Canada Makes Amendments To Common Law, Conjugal Partner And Spousal Sponsorship Regulations

13 Jun 2015

Immigration News

This year, starting from 10th June, the Canadian govt has made amendment to common law, conjugal partner and spousal sponsorship for Canadian immigration.

The first amendment refers to the minimum age of eligibility. Earlier, 16 year old foreign nationals were able to immigrate to Canada as spouse or partner of Canadian permanent resident or citizen. However, as part of the new regulation, the minimum age of eligibility has now been increased to 18 years.

This is considered to be the Canadian govt’s attempt to safeguard women as well as girls from early and forced marriage’s following the govt’s recent focus on addressing the victimization of women and vulnerability of women in the context of immigration. This particular amendment does align with Canada and the U.N.’s definition of a child being anyone below the age of 18.

However, we find there are two exceptions to this amendment. In the case of spouses and partners under 18 who are still dependent on their parents, the individuals would be considered a dependent children and or de facto members rather than spouses.

For spouses as well as partners under the age of 18 in the refugee camps, officers advise individuals on a case by case basis. They offer flexibility and are sensitive to the vulnerable applicants. These particular applicants are treated as de facto dependents. If these applicants do not qualify as such, they are treated on humanitarian as well as  compassionate grounds.

Futhermore, a second new regulation makes proxy, telephone, fax, internet or a similar marriage inadequate for the spousal sponsporship.

The proxy marriages are referred to marriages in which one or both parties are not present at the marriage ceremony and thus are represented by another person.

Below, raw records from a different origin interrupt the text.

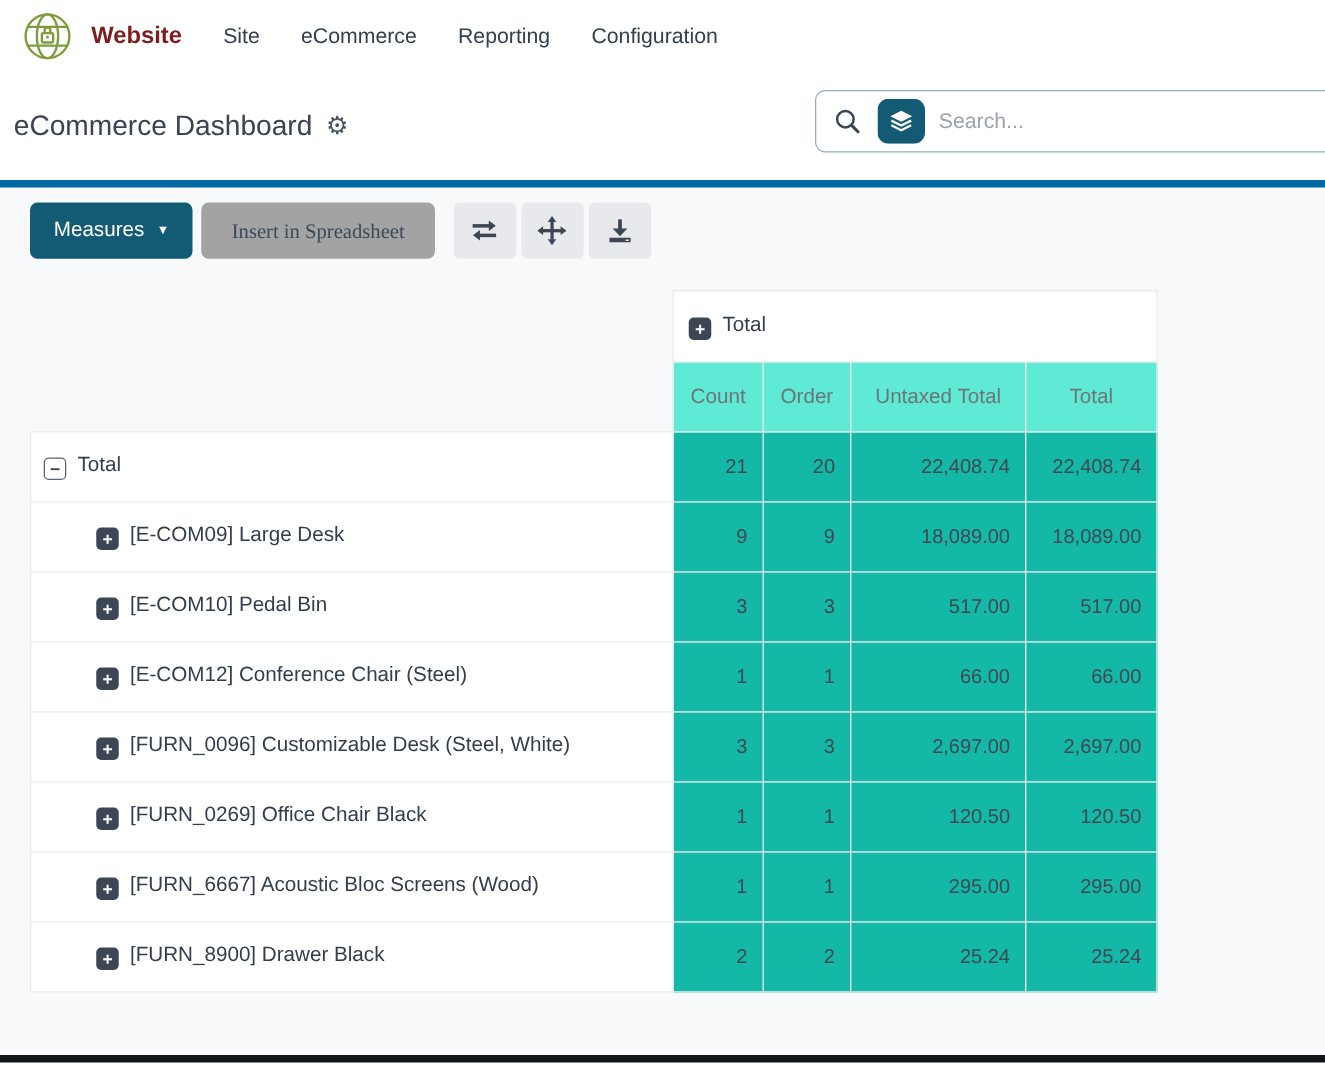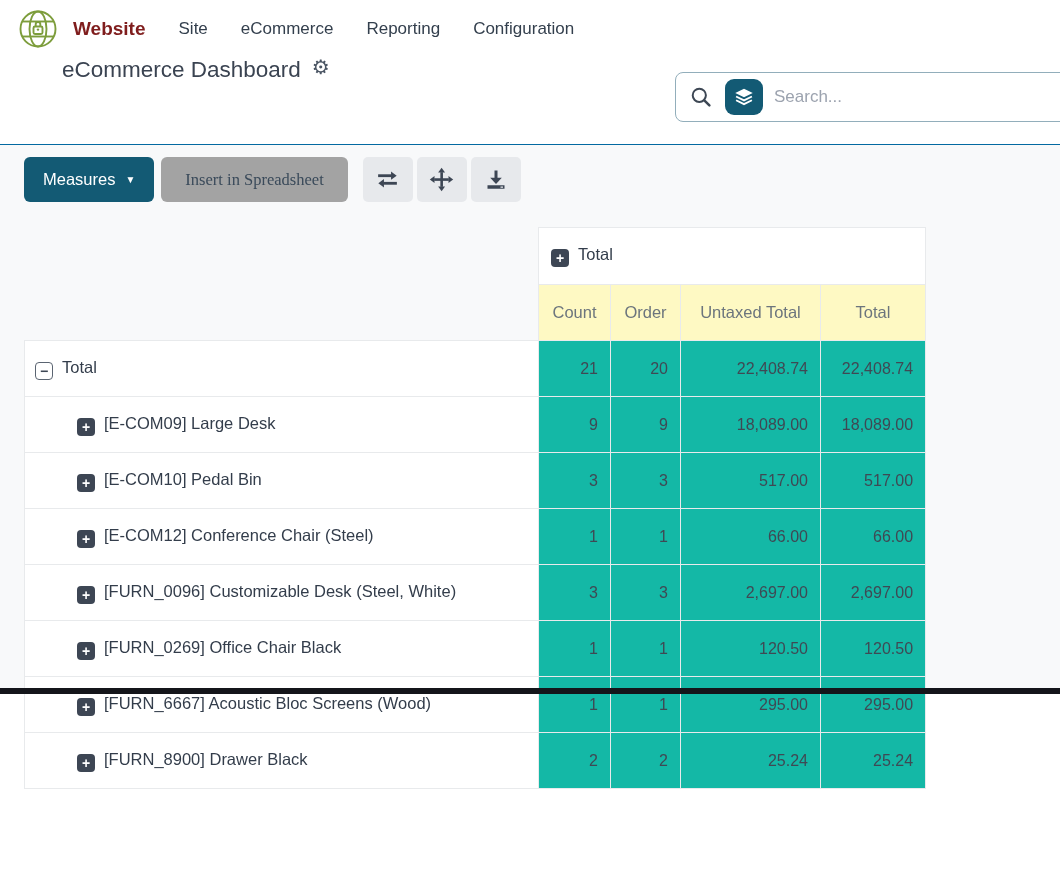"eCommerce Dashboard" .titlebar { align-items: none -> center; margin-left: 23px -> none; padding-left: 39px -> 11px }
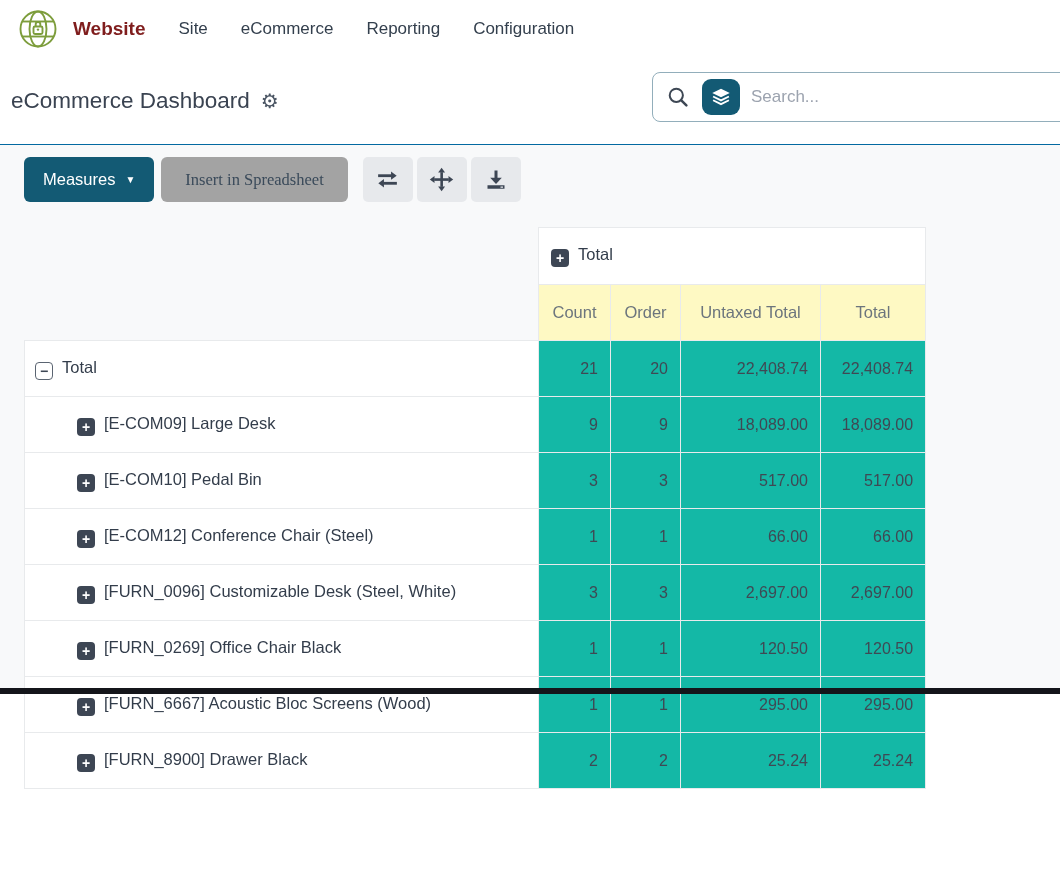"Measures" .content { border-top: 1px solid #0369a1 -> 6px solid #0369a1; height: 544px -> 700px }
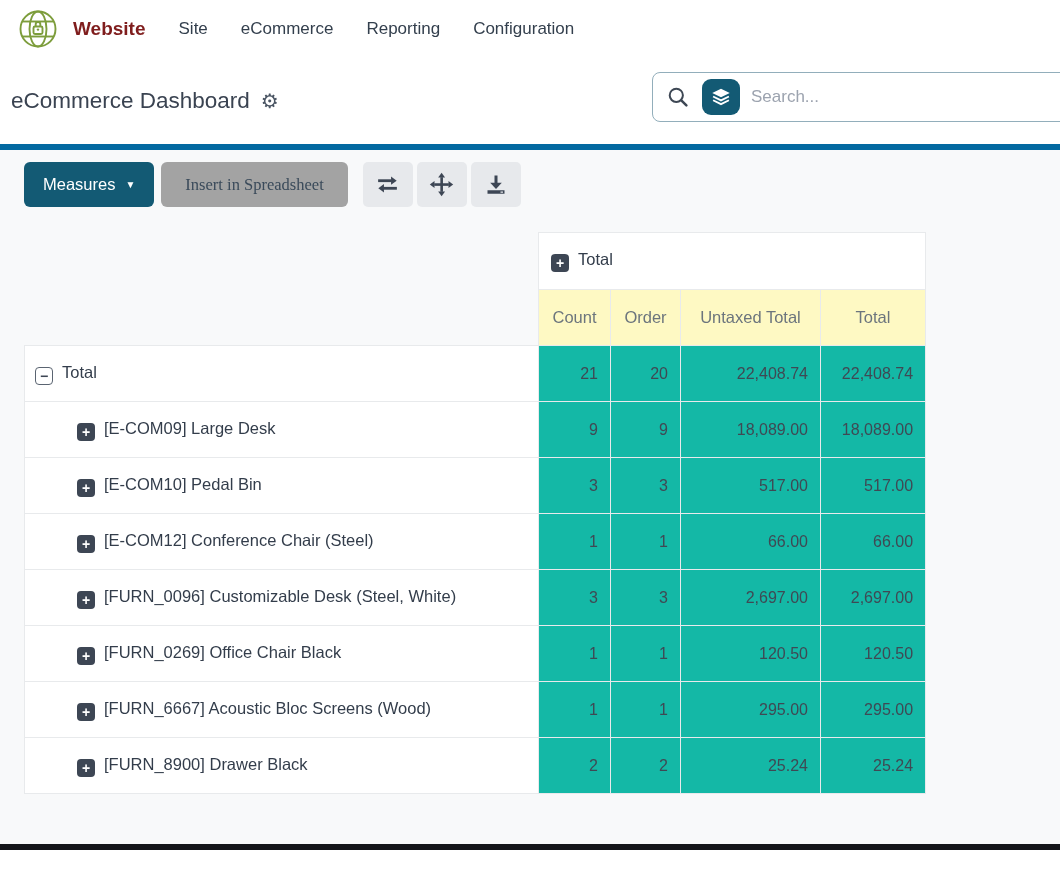"Count" .pivot th.measure { background: #fef9c3 -> #5eead4 }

Telephone, fax and internet marriages refer to marriages in which one or both parties are not physically present, but participate in the solemnization of marriage via telephone, internet, fax or similar. This can include even Facetime and Skype.

Earlier, an individual who took part in one of these forms of marriage could be eligible to immigrate to Canada as a spouse as long as the marriage is valid in the nation where it took place. However, under the new regulation, the forms of marriage are referred as excluded relationships and no longer sufficient for the spousal sponsporship.

Similar to the 1st amendment, this particular new regulation was made in an attempt to protect against the victimization of vulnerable women. These forms of marriage can facilitate forced marriage due to increased difficulty of ensuring consent since one or both the parties are not physically present.


We find, again, there are exceptions to this amendment.

If the individual who is not physically present during the solemnization of the matrimony is a member of the Canadian Armed Forces and was not present due to travel relating to his or her service, but the marriage may still be considered as valid.

If the marriage falls under the category of excluded relationship, but the individual meets the definition of common law partner, the application would continue to be processed under the relationship status category of common law partner rather than spouse.

Finally, in the case of humanitarian as well as compassionate considerations in which an individual’s safety and/or wellbeing are at risk, the officers would become flexible as well as sensitive to the new regulations.

Additionally, we find minor medications being made to the 5 year sponsorship bar of persons who were earlier sponsored to come to Canada as a partner or spouse. The medications read as follows.

A sponsor who is a citizen or a PR holder after being sponsored as a partner or spouse may not sponsor the overseas nation as a spouse or partner. Unless the sponsor has citizenship or PR or both for a atleast for a period of 5 years preceding the day on which the sponsorship application has been filed by the sponsor in value of overseas national.

All new reforms do apply only for the applications that have been received on or after 10th June 2015. An Application which has been received prior to the mentioned date will be subject to the earlier rules. This reform does apply to all temporary as well as permanent immigration programs.